Il semblerait bien que non si on prend en considération le nombre de canonisations célébrées par Jean-Paul II. Les foules qu’il a rassemblées autour de ces événements suggèrent même que la reconnaissance accordée à certains d’entre nous garde encore tout son poids. Comment expliquer autrement les efforts consentis pour obtenir la canonisation des personnes estimées; comment apprécier autrement les réactions enthousiastes aux annonces et aux célébrations de canonisation?

Mais ces changements dans les pratiques pontificales ne doivent pas nous faire oublier deux composantes fondamentales du salut attendu. Premièrement, et c’est le sens de la lecture de l’Apocalypse proposée aujourd’hui, le salut est un don de Dieu. Peu importe la façon de le dire, que ce soit par appartenance à une tribu choisie ou par élection personnelle, il ne faut jamais oublier que le salut est un don de Dieu. Deuxièmement, le salut se réalise par et dans la réception que nous faisons de ce don. Comme le disent les deux autres lectures de ce jour et de nombreuses autres lectures de l’Évangile, il nous revient de faire fructifier le don reçu. À notre mesure sans doute et selon nos moyens, mais dans une volonté réelle de répondre à l’appel de Dieu. Ce n’est pas l’« école des fans » où tout le monde gagne sans autre formalité que d’avoir participé!

C’était, il me semble, l’esprit à l’origine de la fête de la Toussaint et de celle des défunts qui lui est si proche. Dans le passé, on a ainsi voulu que les bonnes personnes, à qui il n’était pas possible, pour toutes sortes de raisons pas toujours avouables, de compter au nombre des saints bien identifiés, que ces bonnes personnes puissent au moins faire partie du club des « saints anonymes ». La fête permettait même d’inscrire à cette liste des personnes qui avaient répondu à leur manière au don de Dieu, mais qui ne l’avaient pas nécessairement fait de façon à être reconnues par toute l’Église.

Dans la situation actuelle où la sainteté a été largement démocratisée, il ne faudrait pas oublier les deux composantes rappelées par les lectures d’aujourd’hui.

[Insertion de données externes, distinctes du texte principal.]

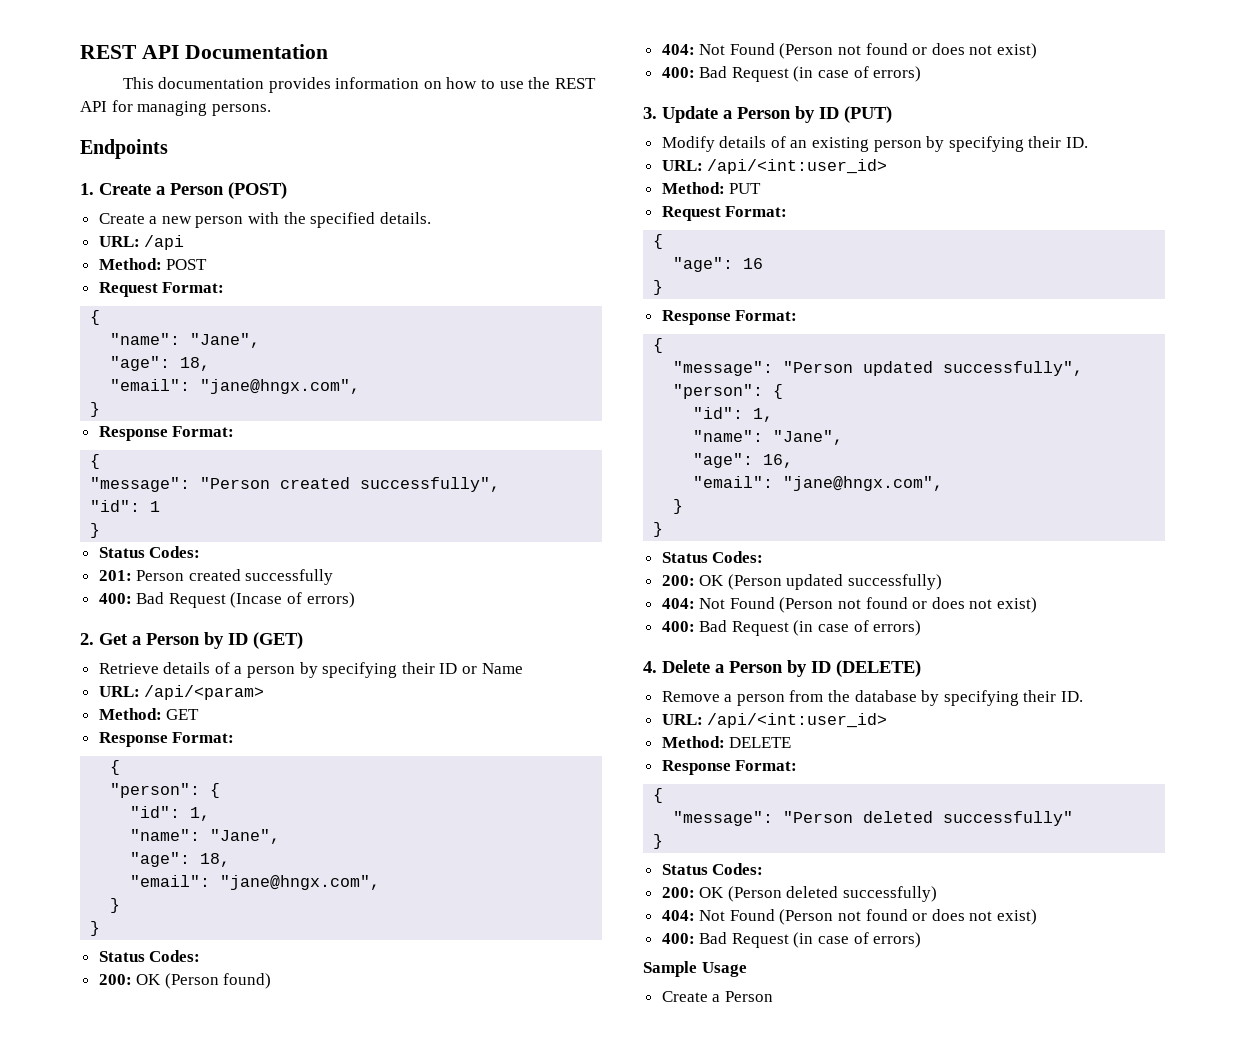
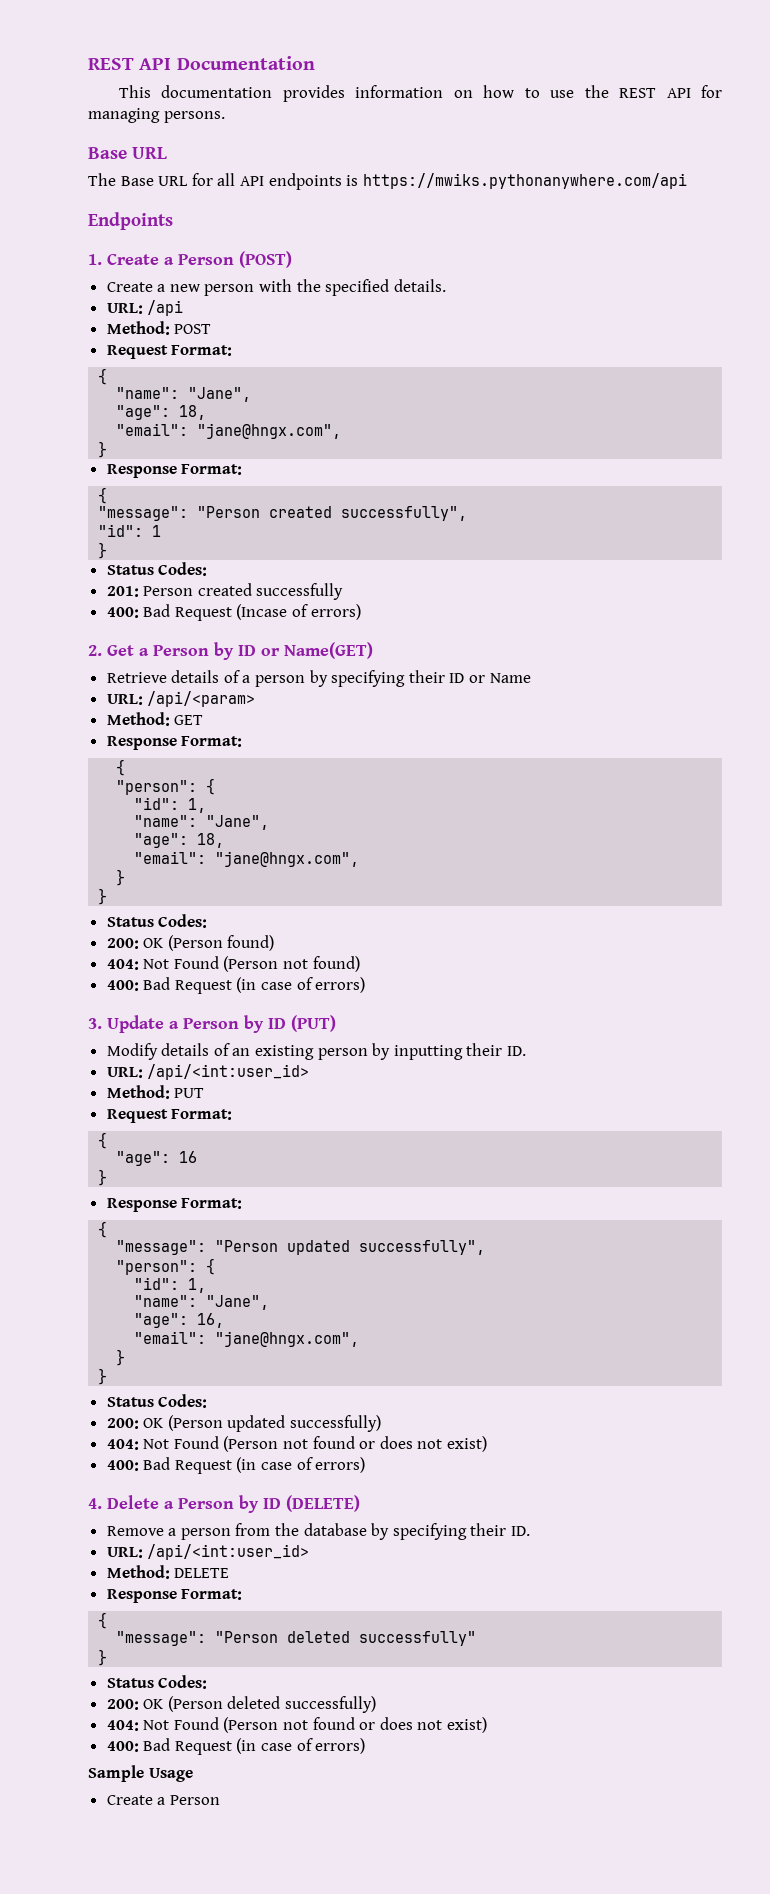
  This documentation provides information on how to use the REST API for managing persons.
+ Base URL
+ The Base URL for all API endpoints is https://mwiks.pythonanywhere.com/api
- 2. Get a Person by ID (GET)
+ 2. Get a Person by ID or Name(GET)
  200: OK (Person found)
- 404: Not Found (Person not found or does not exist)
+ 404: Not Found (Person not found)
- Modify details of an existing person by specifying their ID.
+ Modify details of an existing person by inputting their ID.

La sainteté est d’abord un don offert. Elle est aussi un don reçu et développé dans un geste responsable. Que la sainteté soit officiellement et publiquement reconnue ou qu’elle demeure un secret bien gardé importe peu, quand elle est ainsi comprise. Car si elle est reconnaissance d’une vie réussie, elle est d’abord le fruit d’un don.

Les changements en faveur de la démocratisation de la sainteté vont dans le sens traditionnel de la Toussaint : il y a de la place pour tout le monde dans le royaume de Dieu. Mais ils nous exposent aussi à la tentation de vouloir tirer le numéro gagnant pour être reconnu sur la place publique. Célébrons plutôt la générosité de Dieu à l’œuvre dans nos vies et la fidélité avec laquelle il nous arrive parfois de répondre à ces dons.

Notre célébration de la Toussaint et des défunts ne doit pas devenir, à mon avis, la fête de la déresponsabilisation. Elle est double reconnaissance. D’une part pour la générosité de Dieu qui ne cesse d’appeler et, d’autre part, pour la fidélité de la réponse de nos frères et sœurs du passé, du présent et sans doute futur.